**WORK TO BE COMPLETED**: Your answer must be a single number: the count of lines in the records below that include the string "Refer".

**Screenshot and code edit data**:
>>>

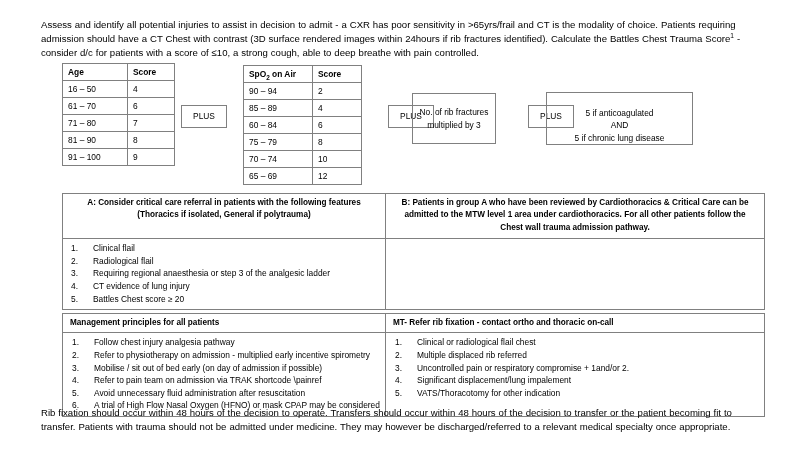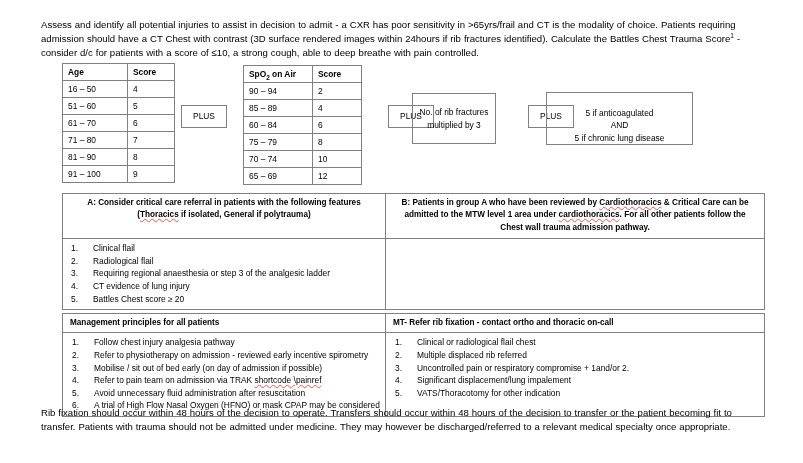--- a/index.html
+++ b/index.html
@@ -184,10 +184,6 @@
       <tr>
         <td>16 – 50</td>
         <td>4</td>
-      </tr>
-      <tr>
-        <td>51 – 60</td>
-        <td>5</td>
       </tr>
       <tr>
         <td>61 – 70</td>

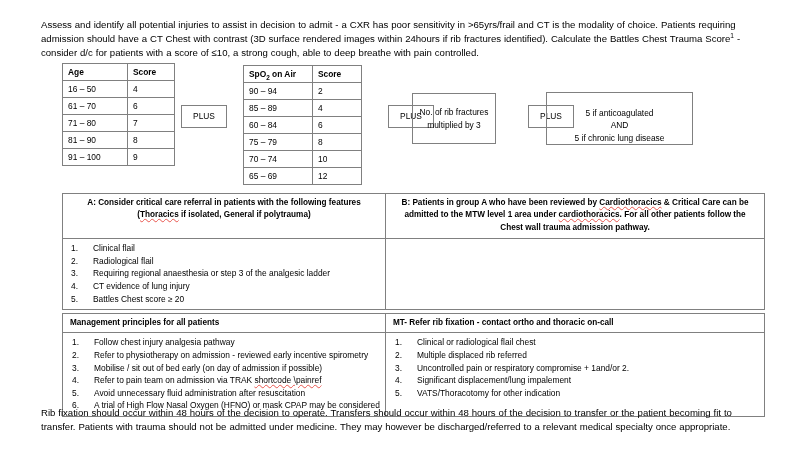--- a/index.html
+++ b/index.html
@@ -158,7 +158,6 @@
 
   
   .squiggle {
-    text-decoration: underline;
     text-decoration-style: wavy;
     text-decoration-color: #e8554e;
     text-decoration-thickness: 0.6px;

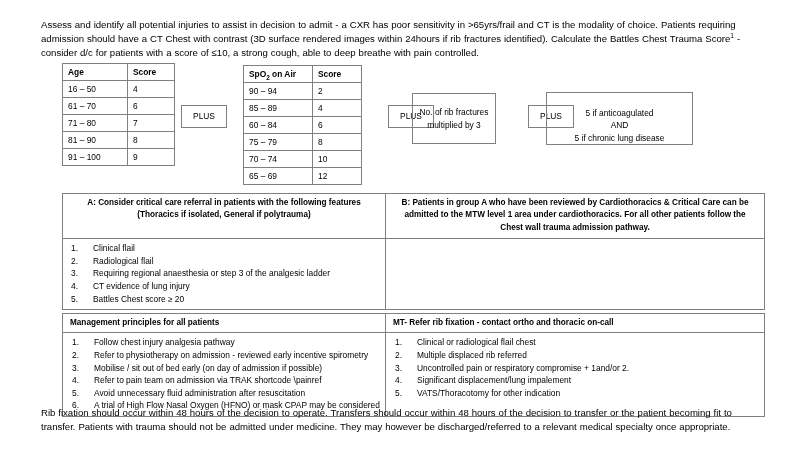--- a/index.html
+++ b/index.html
@@ -300,7 +300,7 @@
           <div class="mgmt-body">
             <ol class="num-list">
               <li><span class="num">1.</span><span>Follow chest injury analgesia pathway</span></li>
-              <li><span class="num">2.</span><span>Refer to physiotherapy on admission - reviewed early incentive spirometry</span></li>
+              <li><span class="num">2.</span><span>Refer to physiotherapy on admission - multiplied early incentive spirometry</span></li>
               <li><span class="num">3.</span><span>Mobilise / sit out of bed early (on day of admission if possible)</span></li>
               <li><span class="num">4.</span><span>Refer to pain team on admission via TRAK </span><span class="squiggle">shortcode \painref</span></li>
               <li><span class="num">5.</span><span>Avoid unnecessary fluid administration after resuscitation</span></li>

<<<

**RESPONSE TO THIS TASK**: 3